§ What the exercise asks
Among the entries below, only the lines starting at the one with "subtotal: 1531.38 -> 2178.97" and ending at the one with "total: 6378.81 -> 5627.00", both included, are to be printed exactly.

§ Source data
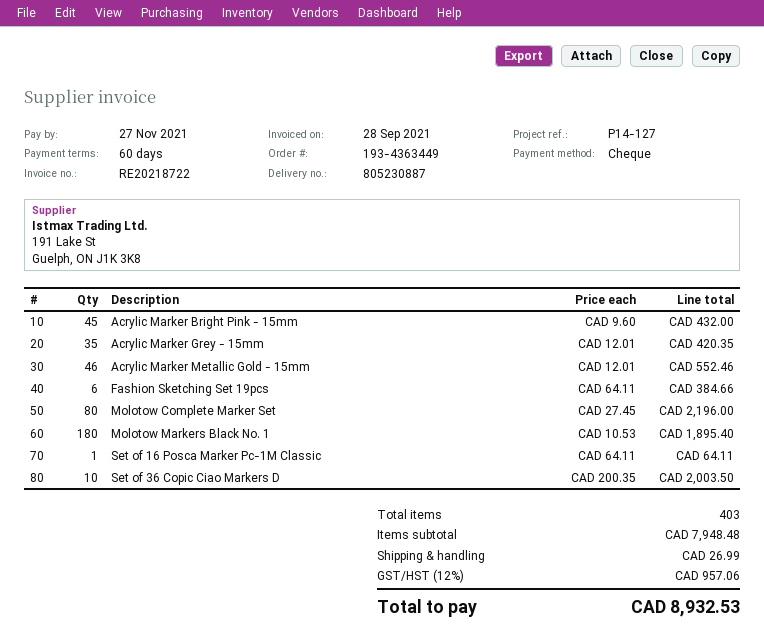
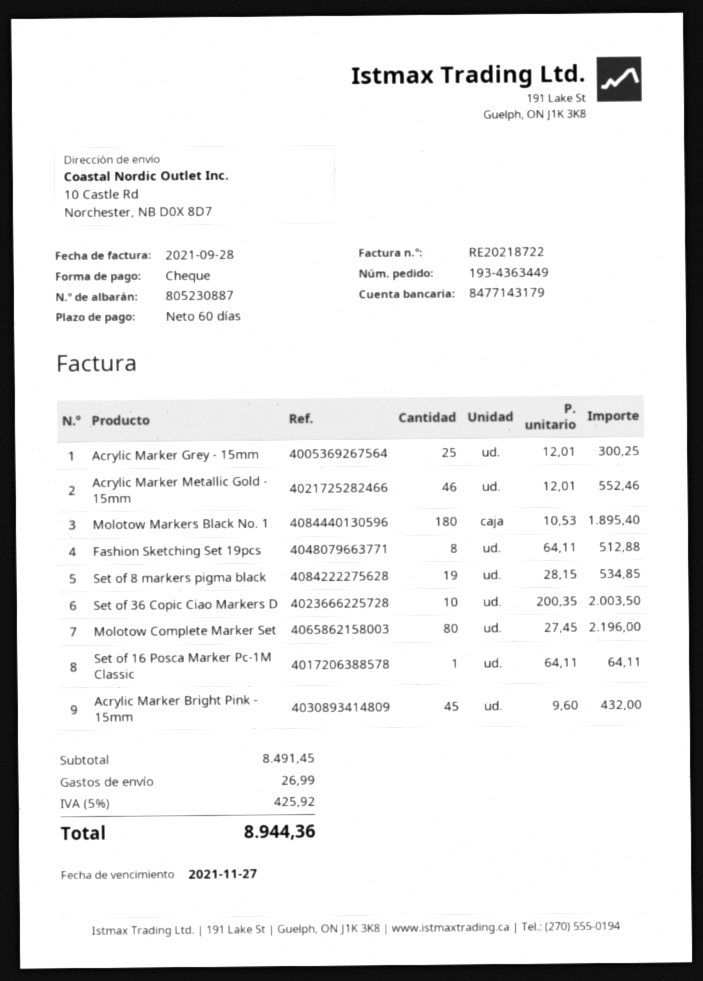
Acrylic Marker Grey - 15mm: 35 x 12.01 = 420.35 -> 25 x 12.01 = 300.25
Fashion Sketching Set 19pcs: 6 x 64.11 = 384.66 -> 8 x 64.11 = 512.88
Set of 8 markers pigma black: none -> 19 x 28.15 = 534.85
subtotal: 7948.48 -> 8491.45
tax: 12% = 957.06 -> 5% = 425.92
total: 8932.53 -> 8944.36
...
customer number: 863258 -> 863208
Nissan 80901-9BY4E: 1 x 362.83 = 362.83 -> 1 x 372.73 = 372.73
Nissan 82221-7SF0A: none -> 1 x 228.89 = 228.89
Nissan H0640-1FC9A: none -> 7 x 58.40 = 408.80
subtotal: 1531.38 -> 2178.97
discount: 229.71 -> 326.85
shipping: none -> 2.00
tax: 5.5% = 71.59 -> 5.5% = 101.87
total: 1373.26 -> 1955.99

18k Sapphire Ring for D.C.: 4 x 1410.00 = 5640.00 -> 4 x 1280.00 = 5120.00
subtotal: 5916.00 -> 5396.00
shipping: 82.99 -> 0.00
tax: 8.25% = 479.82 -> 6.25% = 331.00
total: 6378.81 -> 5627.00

§ Expected output
subtotal: 1531.38 -> 2178.97
discount: 229.71 -> 326.85
shipping: none -> 2.00
tax: 5.5% = 71.59 -> 5.5% = 101.87
total: 1373.26 -> 1955.99

18k Sapphire Ring for D.C.: 4 x 1410.00 = 5640.00 -> 4 x 1280.00 = 5120.00
subtotal: 5916.00 -> 5396.00
shipping: 82.99 -> 0.00
tax: 8.25% = 479.82 -> 6.25% = 331.00
total: 6378.81 -> 5627.00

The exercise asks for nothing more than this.